On the ground, community perceptions are complex. An interview conducted with a local respondent – later translated by NYBN (from Hausa to English) – captures that ambivalence. The interviewee explains that gold mining is an age-old activity in the region, practiced “since I was born,” and that the work provides crucial income and food security, yet it remains insufficient to cover healthcare needs or secure long-term well-being.
They report visible changes in water quality and landscape, and they acknowledge awareness of mercury’s dangers. They also eagerly welcome training on safer mining methods. They described prior attempts to engage government but expressed little confidence in official assistance.
This testimony highlights three truths: (1) artisanal mining is socially and economically embedded; (2) local people perceive environmental change and exposure risks; and (3) communities want alternatives and capacity-building, but distrust and institutional neglect hinder progress. Any effective response must start with these lived realities.
Where mining proliferates without safeguards, fragile habitats are fragmented, soils erode, and waterways carry sediment and chemical residues downstream. Young people often present at sites from infancy are especially vulnerable to the chronic harm of contaminants and the immediate dangers of unrehabilitated pits.
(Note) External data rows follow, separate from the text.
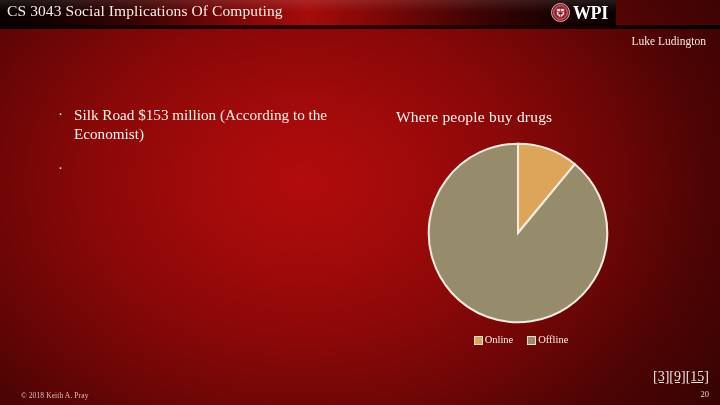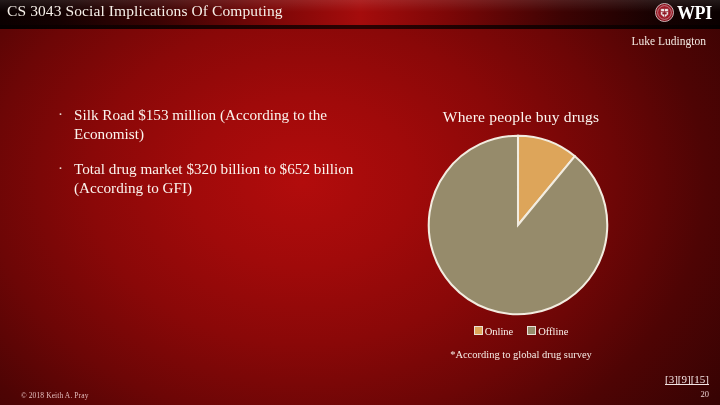--- a/index.html
+++ b/index.html
@@ -23,7 +23,7 @@
   .header {
     position: absolute;
     left: 0; top: 0;
-    width: 720px;
+    width: 616px;
     height: 25px;
     background:
       linear-gradient(to right,

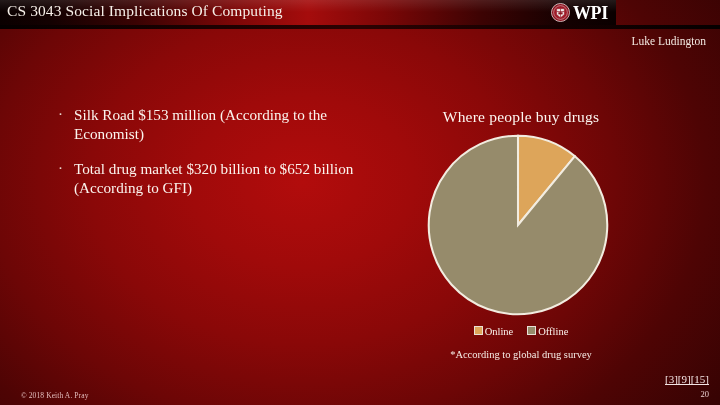--- a/index.html
+++ b/index.html
@@ -123,11 +123,11 @@
     width: 250px;
   }
   .chart-title {
-    text-align: center;
+    text-align: left;
     font-size: 15.5px;
     color: #fdf7f2;
     letter-spacing: 0.2px;
-    margin-bottom: 6px;
+    margin-bottom: 14px;
   }
   .pie-wrap {
     position: relative;

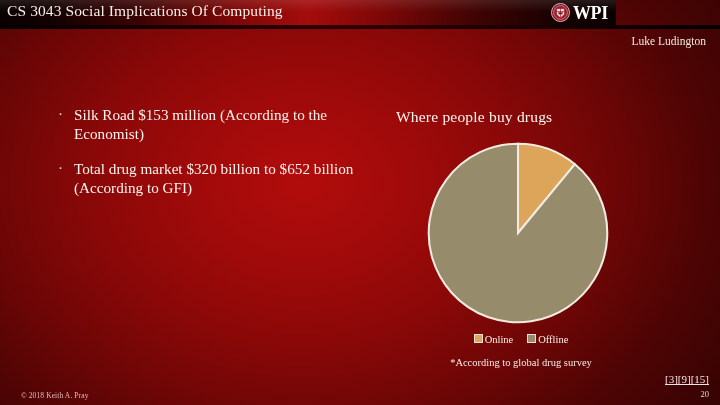--- a/index.html
+++ b/index.html
@@ -223,7 +223,6 @@
     </div>
     <div class="bullet">
       <span class="bullet-dot">·</span>
-      <span>Total drug market $320 billion to $652 billion (According to GFI)</span>
     </div>
   </div>
 

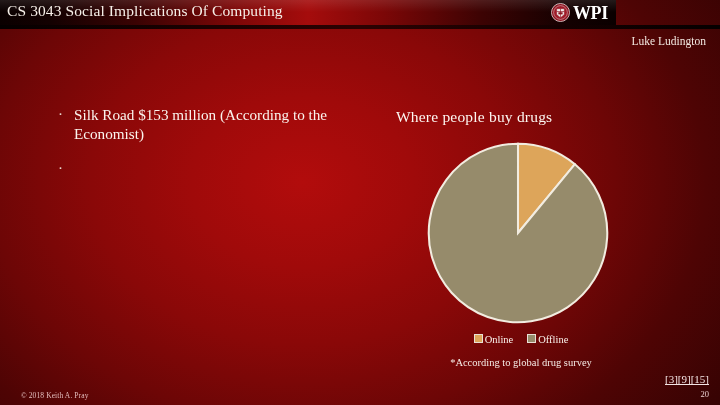--- a/index.html
+++ b/index.html
@@ -152,7 +152,7 @@
   }
   .legend-item {
     display: flex;
-    align-items: flex-start;
+    align-items: flex-end;
     gap: 2px;
     white-space: nowrap;
   }

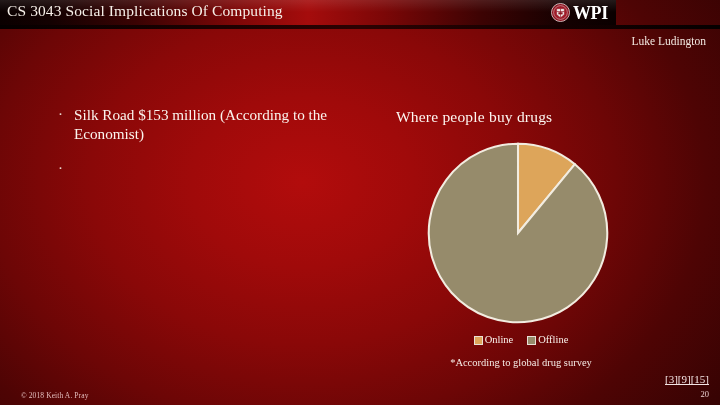--- a/index.html
+++ b/index.html
@@ -249,7 +249,6 @@
       </span>
     </div>
 
-    <div class="footnote">*According to global drug survey</div>
   </div>
 
   <div class="copyright">© 2018 Keith A. Pray</div>

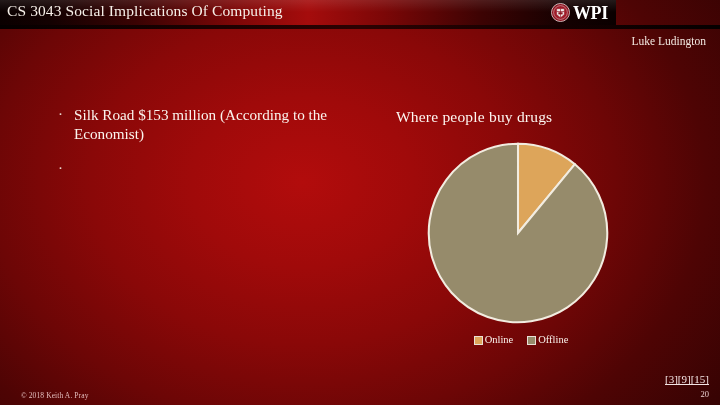--- a/index.html
+++ b/index.html
@@ -180,7 +180,7 @@
   .citation {
     position: absolute;
     right: 11px; bottom: 20px;
-    font-size: 11px;
+    font-size: 14px;
     color: #f3e4e4;
     text-decoration: underline;
   }

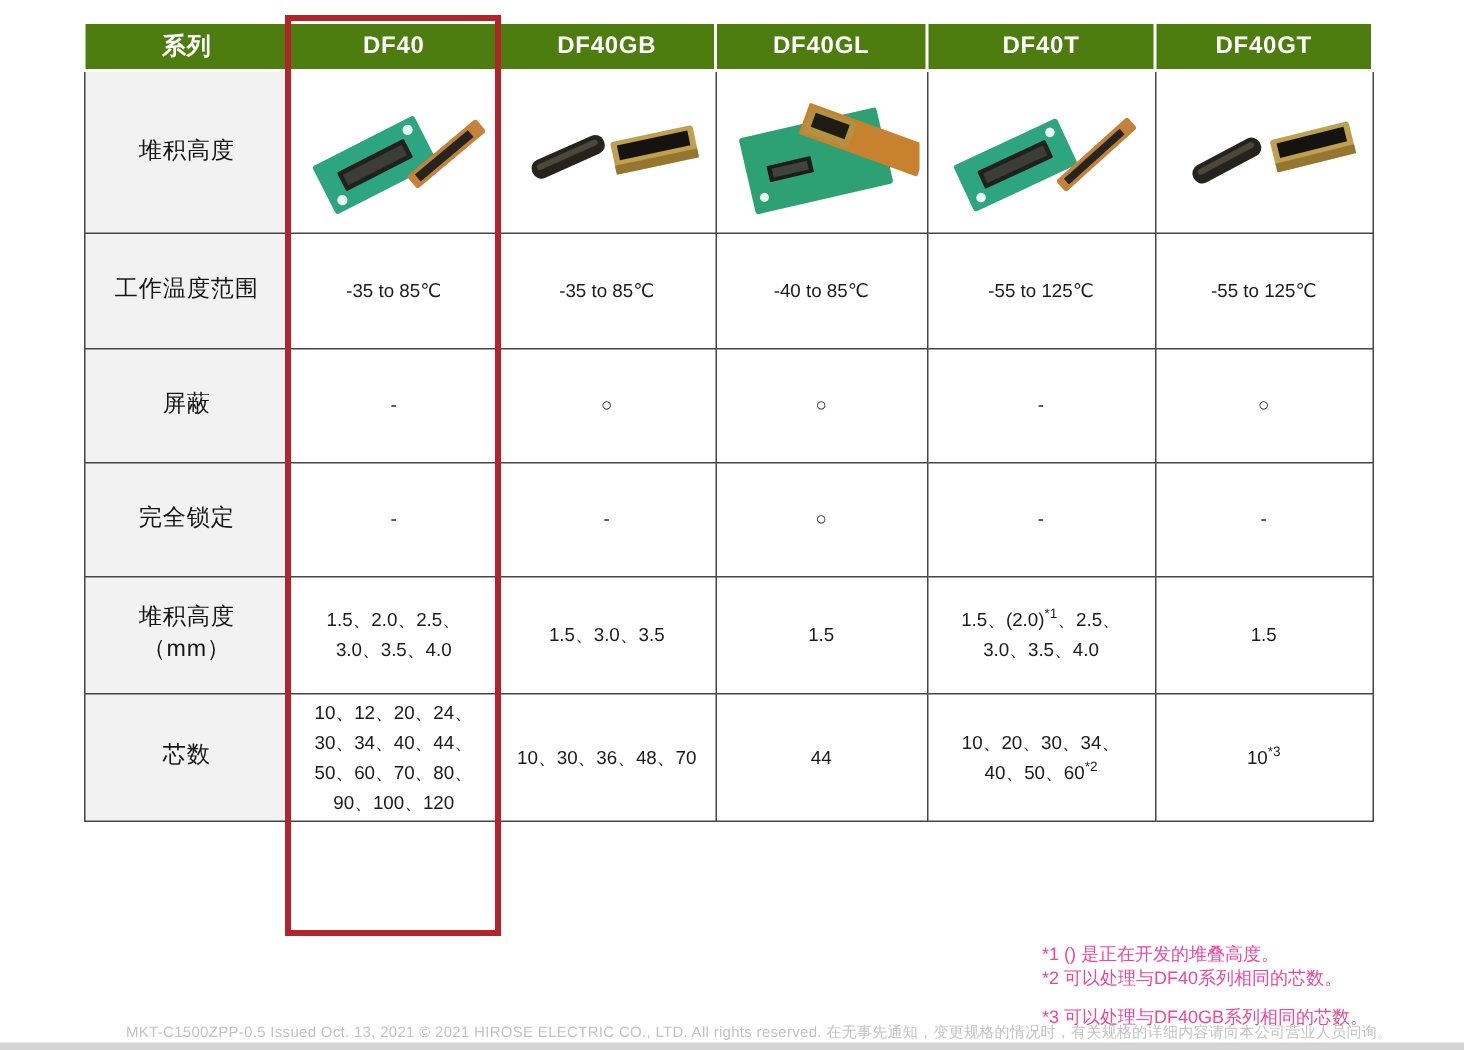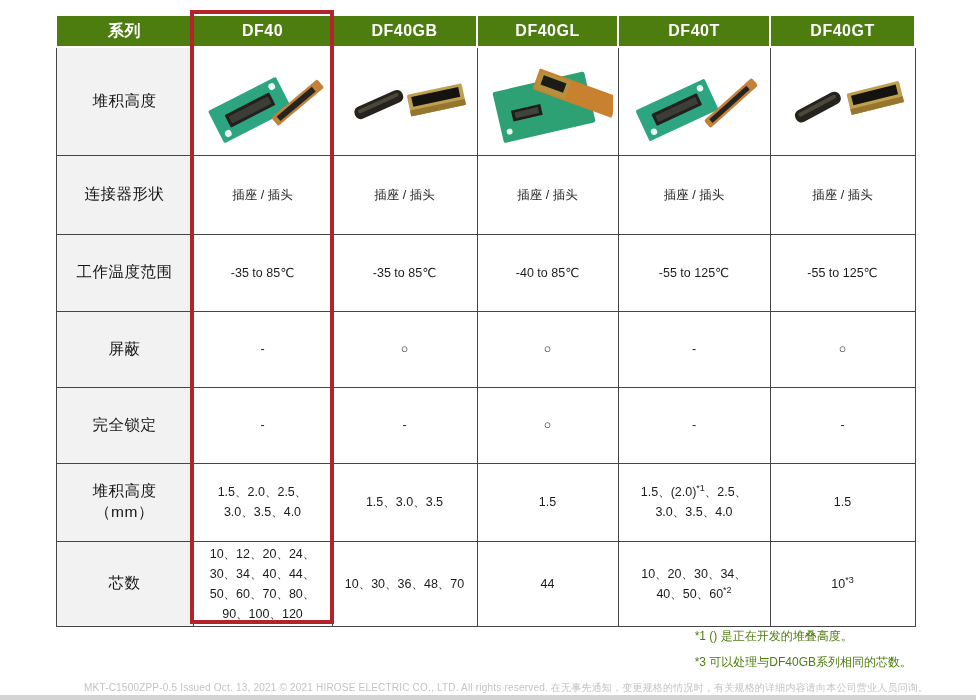--- a/index.html
+++ b/index.html
@@ -151,14 +151,6 @@
         </td>
       </tr>
 
-      <tr class="r-shape">
-        <td class="lbl">连接器形状</td>
-        <td class="val">插座 / 插头</td>
-        <td class="val">插座 / 插头</td>
-        <td class="val">插座 / 插头</td>
-        <td class="val">插座 / 插头</td>
-        <td class="val">插座 / 插头</td>
-      </tr>
 
       <tr class="r-temp">
         <td class="lbl">工作温度范围</td>

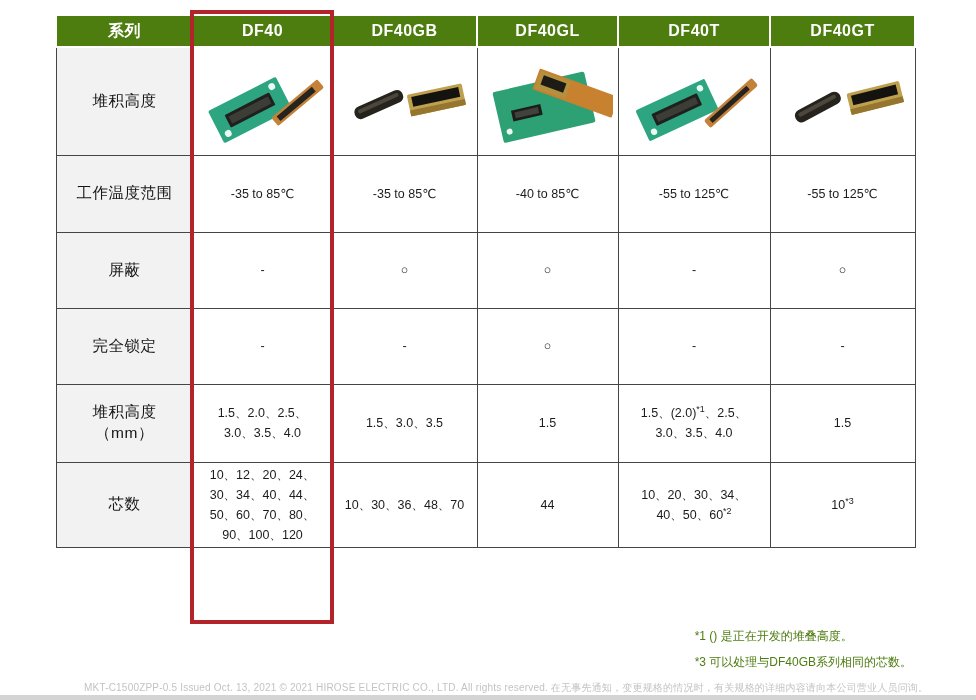--- a/index.html
+++ b/index.html
@@ -41,7 +41,7 @@
   }
   .footnotes{
     position:absolute;right:64px;top:628px;text-align:left;
-    font-size:12px;color:#4d7c0f;line-height:1.35;
+    font-size:12px;color:#ec4899;line-height:1.35;
   }
   .footnotes .fn-gap{margin-top:10px;}
   .footer-line{

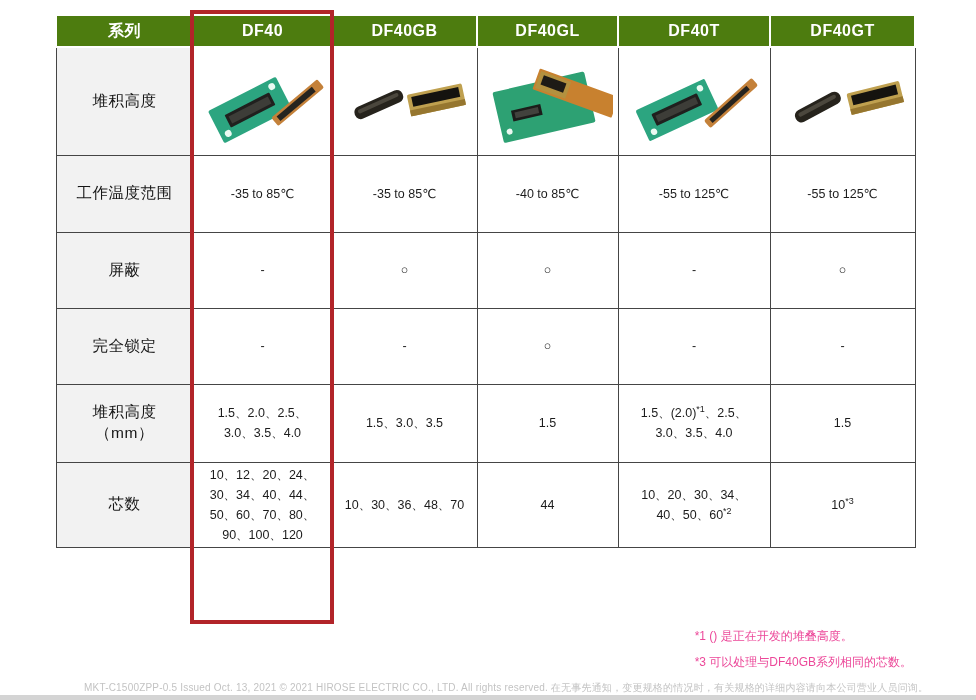--- a/index.html
+++ b/index.html
@@ -211,6 +211,7 @@
 
 <div class="footnotes">
   <div>*1 () 是正在开发的堆叠高度。</div>
+  <div>*2 可以处理与DF40系列相同的芯数。</div>
   <div class="fn-gap">*3 可以处理与DF40GB系列相同的芯数。</div>
 </div>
The combination of degraded land, weakened livelihoods, and limited public support creates a feedback loop: declining agricultural productivity pushes more households toward hazardous mining practices, amplifying risks to biodiversity and human health.
Beyond environmental damage, many gold-bearing regions face security challenges that make solutions difficult to implement. Where non-state armed actors exert control, access for health workers, researchers and civil society is blocked and formalization efforts falter. Weak oversight, coupled with constrained local trust in government, means that top-down policies alone will not succeed.